-- Opening Marker --

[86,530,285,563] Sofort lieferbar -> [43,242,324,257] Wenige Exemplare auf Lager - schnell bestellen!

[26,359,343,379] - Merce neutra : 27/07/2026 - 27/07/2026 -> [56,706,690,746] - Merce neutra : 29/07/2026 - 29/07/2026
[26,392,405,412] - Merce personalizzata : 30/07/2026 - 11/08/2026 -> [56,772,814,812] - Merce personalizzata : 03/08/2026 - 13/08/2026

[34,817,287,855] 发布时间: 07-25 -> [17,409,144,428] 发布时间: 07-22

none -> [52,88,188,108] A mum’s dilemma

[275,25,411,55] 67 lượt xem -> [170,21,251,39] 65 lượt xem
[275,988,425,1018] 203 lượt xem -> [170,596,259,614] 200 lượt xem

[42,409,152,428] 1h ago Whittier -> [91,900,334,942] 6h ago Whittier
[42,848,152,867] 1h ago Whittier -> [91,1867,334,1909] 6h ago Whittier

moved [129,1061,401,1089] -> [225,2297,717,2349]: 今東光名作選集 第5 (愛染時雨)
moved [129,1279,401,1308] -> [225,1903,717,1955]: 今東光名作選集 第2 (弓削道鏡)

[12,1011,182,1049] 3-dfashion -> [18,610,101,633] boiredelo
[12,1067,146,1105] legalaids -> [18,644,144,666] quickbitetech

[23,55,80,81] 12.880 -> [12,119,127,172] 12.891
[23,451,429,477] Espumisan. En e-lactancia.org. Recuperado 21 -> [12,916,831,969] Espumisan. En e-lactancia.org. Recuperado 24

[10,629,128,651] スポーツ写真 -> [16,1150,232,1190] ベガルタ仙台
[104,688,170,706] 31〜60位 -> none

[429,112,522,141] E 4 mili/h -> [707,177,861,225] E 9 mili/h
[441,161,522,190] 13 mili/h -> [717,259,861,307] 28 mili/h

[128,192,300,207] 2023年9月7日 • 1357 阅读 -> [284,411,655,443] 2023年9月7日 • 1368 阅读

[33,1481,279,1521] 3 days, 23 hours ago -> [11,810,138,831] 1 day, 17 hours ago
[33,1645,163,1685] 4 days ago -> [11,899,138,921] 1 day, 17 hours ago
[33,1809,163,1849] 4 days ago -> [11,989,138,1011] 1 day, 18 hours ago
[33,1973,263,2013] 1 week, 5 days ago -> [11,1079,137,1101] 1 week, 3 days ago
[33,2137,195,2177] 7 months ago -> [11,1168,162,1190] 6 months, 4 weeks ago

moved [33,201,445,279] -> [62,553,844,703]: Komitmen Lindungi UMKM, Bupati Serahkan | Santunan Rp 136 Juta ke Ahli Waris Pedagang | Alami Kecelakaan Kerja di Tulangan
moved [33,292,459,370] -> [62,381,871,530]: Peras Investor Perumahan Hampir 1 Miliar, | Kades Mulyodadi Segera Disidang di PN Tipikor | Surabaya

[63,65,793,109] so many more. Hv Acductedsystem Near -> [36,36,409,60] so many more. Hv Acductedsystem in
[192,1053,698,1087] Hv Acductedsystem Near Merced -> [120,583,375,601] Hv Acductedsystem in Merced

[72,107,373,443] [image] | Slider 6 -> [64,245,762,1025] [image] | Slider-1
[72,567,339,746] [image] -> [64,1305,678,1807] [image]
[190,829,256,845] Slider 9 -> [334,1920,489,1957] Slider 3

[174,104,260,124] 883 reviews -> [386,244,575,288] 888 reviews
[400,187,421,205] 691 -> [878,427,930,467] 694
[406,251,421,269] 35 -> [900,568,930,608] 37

-- Closing Marker --

Problem to work on: From the material above, copy exactly the lines between the line holding "[34,817,287,855] 发布时间: 07-25" and the line holding "[33,1645,163,1685] 4 days", inclusive, and only those.

Response:
[34,817,287,855] 发布时间: 07-25 -> [17,409,144,428] 发布时间: 07-22

none -> [52,88,188,108] A mum’s dilemma

[275,25,411,55] 67 lượt xem -> [170,21,251,39] 65 lượt xem
[275,988,425,1018] 203 lượt xem -> [170,596,259,614] 200 lượt xem

[42,409,152,428] 1h ago Whittier -> [91,900,334,942] 6h ago Whittier
[42,848,152,867] 1h ago Whittier -> [91,1867,334,1909] 6h ago Whittier

moved [129,1061,401,1089] -> [225,2297,717,2349]: 今東光名作選集 第5 (愛染時雨)
moved [129,1279,401,1308] -> [225,1903,717,1955]: 今東光名作選集 第2 (弓削道鏡)

[12,1011,182,1049] 3-dfashion -> [18,610,101,633] boiredelo
[12,1067,146,1105] legalaids -> [18,644,144,666] quickbitetech

[23,55,80,81] 12.880 -> [12,119,127,172] 12.891
[23,451,429,477] Espumisan. En e-lactancia.org. Recuperado 21 -> [12,916,831,969] Espumisan. En e-lactancia.org. Recuperado 24

[10,629,128,651] スポーツ写真 -> [16,1150,232,1190] ベガルタ仙台
[104,688,170,706] 31〜60位 -> none

[429,112,522,141] E 4 mili/h -> [707,177,861,225] E 9 mili/h
[441,161,522,190] 13 mili/h -> [717,259,861,307] 28 mili/h

[128,192,300,207] 2023年9月7日 • 1357 阅读 -> [284,411,655,443] 2023年9月7日 • 1368 阅读

[33,1481,279,1521] 3 days, 23 hours ago -> [11,810,138,831] 1 day, 17 hours ago
[33,1645,163,1685] 4 days ago -> [11,899,138,921] 1 day, 17 hours ago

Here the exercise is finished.